RE: SweetSpotSimilarity

Paul Hill Thu, 01 Mar 2012 10:41:06 -0800

HI Chris,

 I didn't see your response.  Thanks.
Actually I was recently playing in fooplot , an online plotting tool (one of 
many), to examine the various formulas and getting a better handle on what they 
do.


Thanks for the discussion of 'sweetspot'.  I'm thinking this might help others 
going forward who come across sweet spot and wonder what that is all about.
 So sweet spot is the range beyond which things get too "junky".  Interesting!  
 Now I'll have to get my head around that idea not for fields like your 
(product) descriptions, but actual documents written by users
(aka legal documents).  There ARE ridiculous examples in legal documents -- 
things like giant long-running class action lawsuits that when printed are 
measured in meters.  But maybe the upper tail would not drop off as fast as 
your product "description" field example or maybe sweet spot is not really a 
sensible idea for body fields which run from very small to occasionally very 
large.  It also might be the case that cover letters and e-mails while short 
might not be really something to heavily discount.  The lower discount range 
can be ignored by setting the min of any sweet spot to 1.  Then one starts to 
wonder if there is really is any level area.

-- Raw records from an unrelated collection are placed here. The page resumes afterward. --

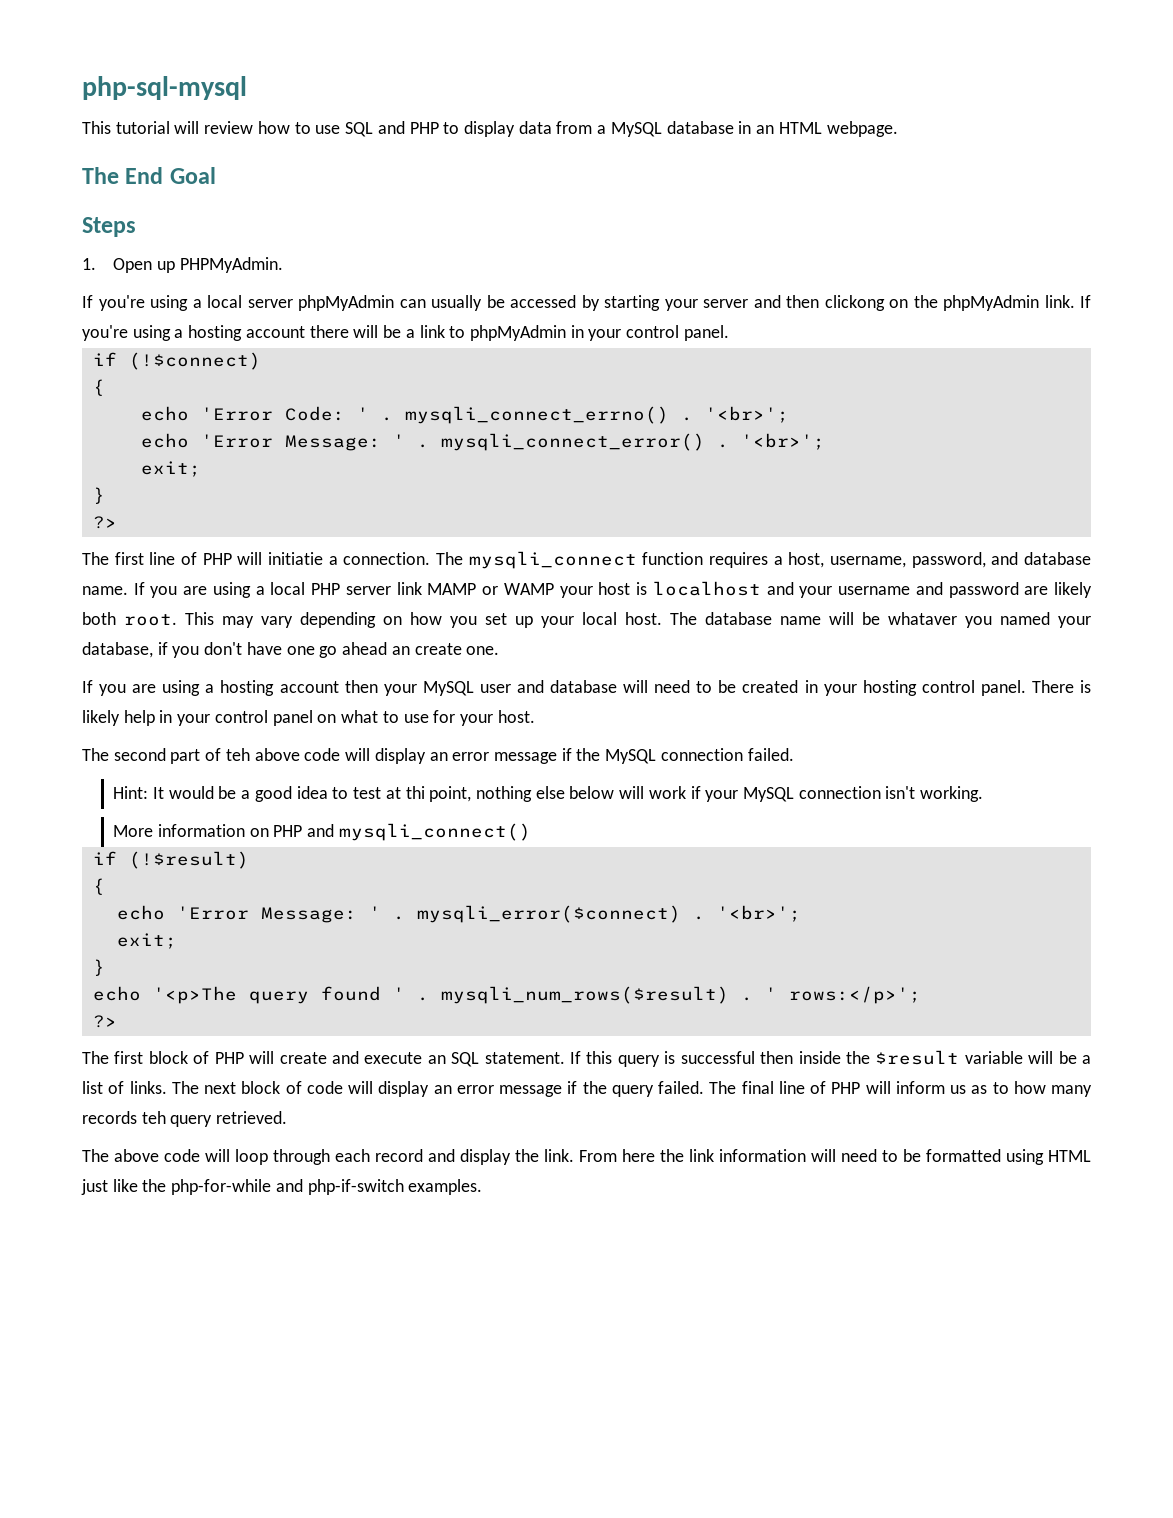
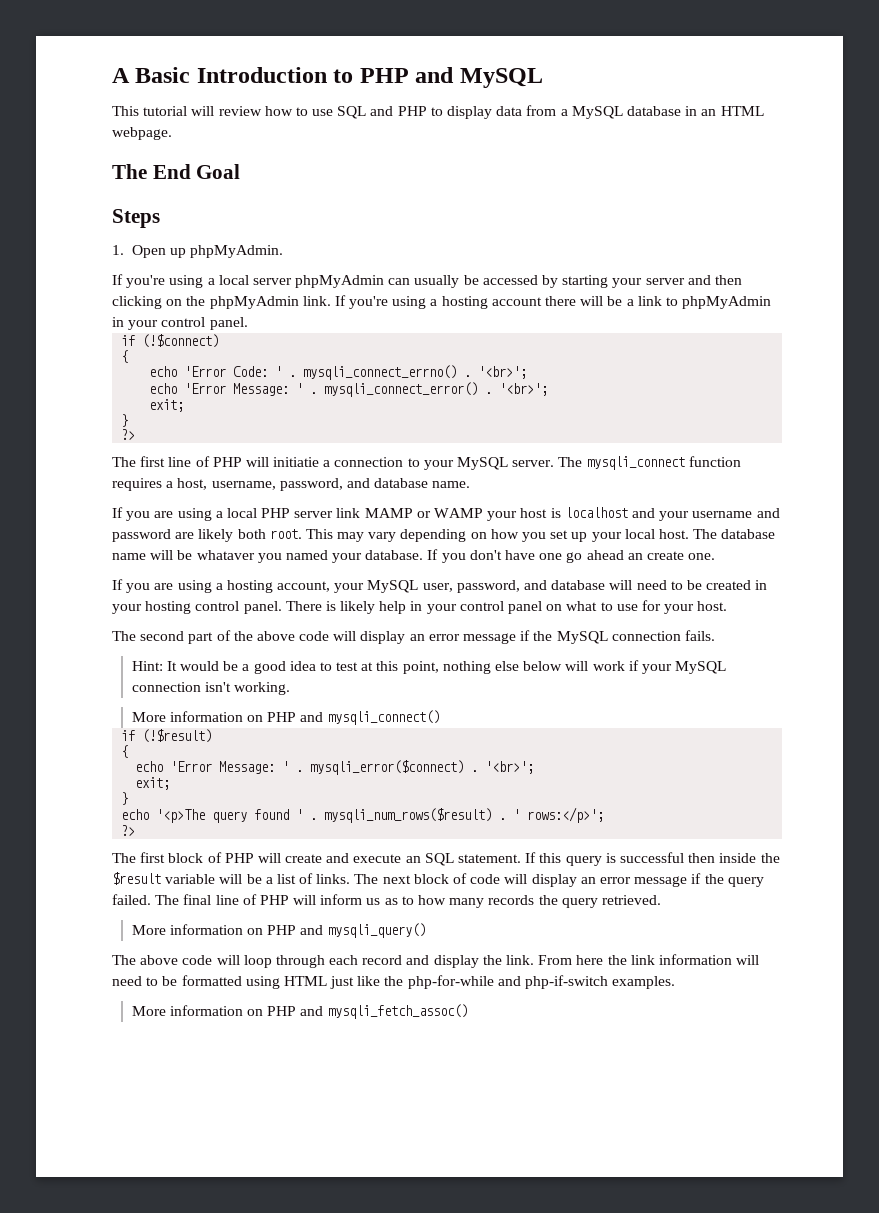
[82,76,247,100] php-sql-mysql -> [112,67,543,88] A Basic Introduction to PHP and MySQL
[179,257,283,273] PHPMyAdmin. -> [190,245,284,258] phpMyAdmin.
[824,295,885,311] clickong -> [112,296,162,309] clicking
[343,552,431,565] connection. -> [334,457,555,470] connection to your MySQL server.
(128, 590) none -> (471, 484) //
[82,642,168,658] database, if -> [365,549,439,560] database. If
[279,680,511,696] account then your MySQL user -> [277,580,520,593] account, your MySQL user, password,
[225,748,250,761] teh -> [233,631,253,641] the
[747,748,794,761] failed. -> [684,630,715,641] fails.
[405,786,425,799] thi -> [376,661,399,671] this
[141,1111,166,1124] teh -> [538,895,558,905] the
(288, 1117) none -> [131,923,426,938] // More information on PHP and mysqli_query()
(483, 1187) none -> [131,1004,468,1019] // More information on PHP and mysqli_fetch_assoc()

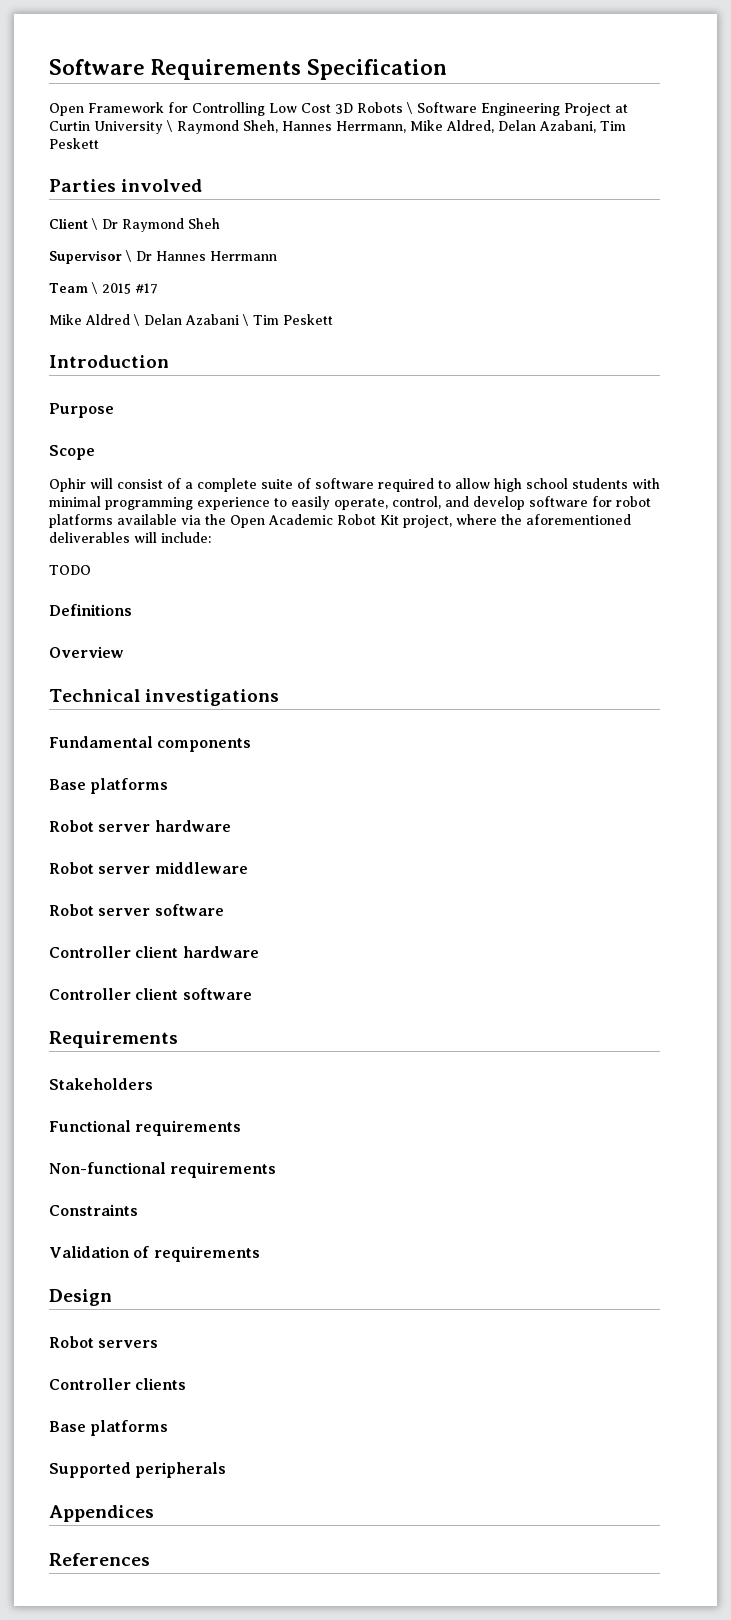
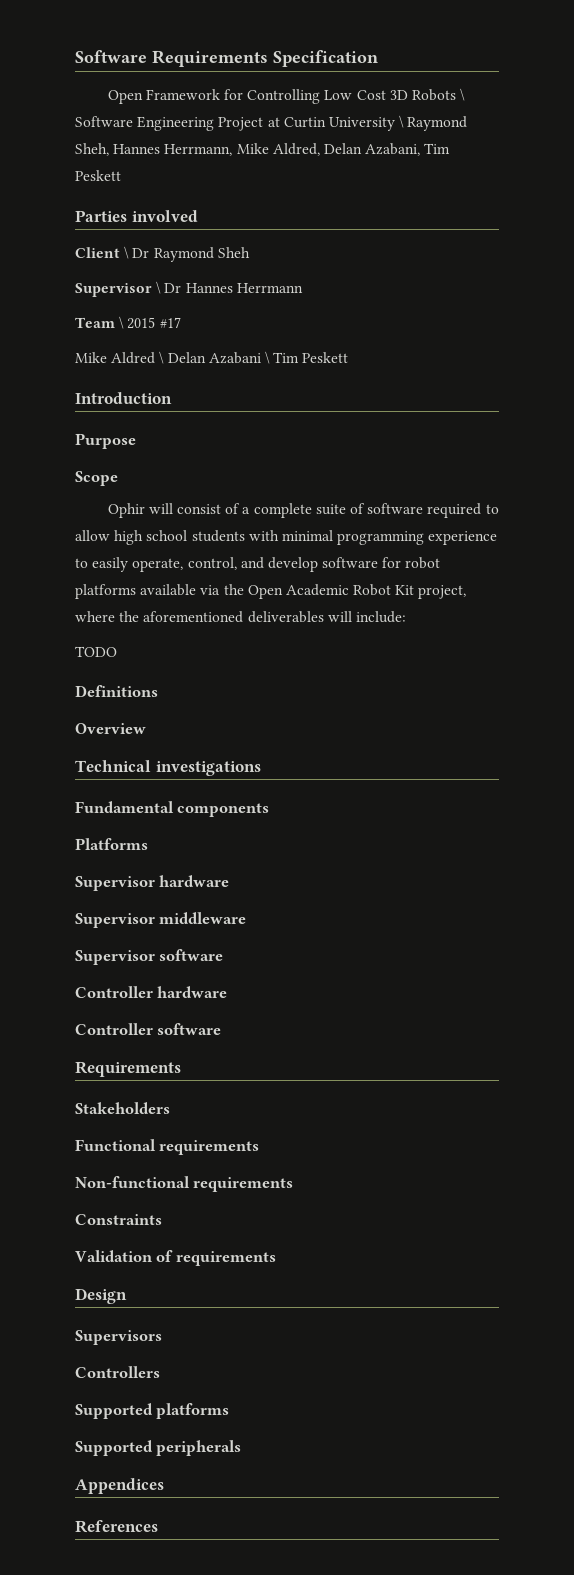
[49,778,169,794] [49,820,231,832] [49,862,151,874] Base platforms // Robot server hardware // Robot server -> [75,838,148,850] [75,875,230,891] [75,913,155,928] Platforms // Supervisor hardware // Supervisor
[49,904,151,916] Robot server -> [75,950,155,965] Supervisor
[135,946,179,958] client -> (153, 992) none
[135,988,179,1000] client -> (153, 1029) none
[49,1336,159,1348] [49,1378,187,1390] [49,1421,86,1432] Robot servers // Controller clients // Base -> [75,1330,162,1345] [75,1366,160,1378] [75,1403,153,1419] Supervisors // Controllers // Supported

It is hard to put it all together, but I do appreciate the fact that all 
(nearly all?) of the scoring formula is contained in the class Similarity, but 
that presents its own interesting problem.
When I get that deep in the code the issue is not simply the shape of the 
equation, but issues like how tweaking any parameters effects the overall 
document scores.  For example, consider the comments about "steepness" related 
to length norm.  It talks (some) mathematics of the equation, but until one 
spends some time with that equation and understanding where they all fit 
together, I doubt it jumps out at most folks what large or smaller values mean 
for terms and resulting document scores.

One obvious hard to tease out part of the Similarity API is when each part is 
called -- the simplest being index time vs. search time -- there is some clues, 
but when a coder using any such interesting override is looking at a method 
that contains the actual  equation, it is hard to put it all back together if 
one has just "spelunked" down all kinds of interesting "twisty little passages 
all the same" passed Weight, Scorer and all its friends, passing calls to 
deprecated APIs (3.4) to get to an actual formula.  It is also not easy for the 
API documenter like you, because obviously, while there is normal place any bit 
of the equation comes into the overall scoring formula there really is no 
guarantee some variation of all the related classes will call things in the 
normal manner, So I understand your challenge.  Now in everyone's defense (and 
for readers of this discussion), some of the best documentation for a bit 
larger picture is the abstract class Similarity even though it contains no 
formulas.

If I get this all figured out myself, maybe I'll submit a talk "changing 
document relevancy for newbies" or "What happens if I pull THIS lever?" :-)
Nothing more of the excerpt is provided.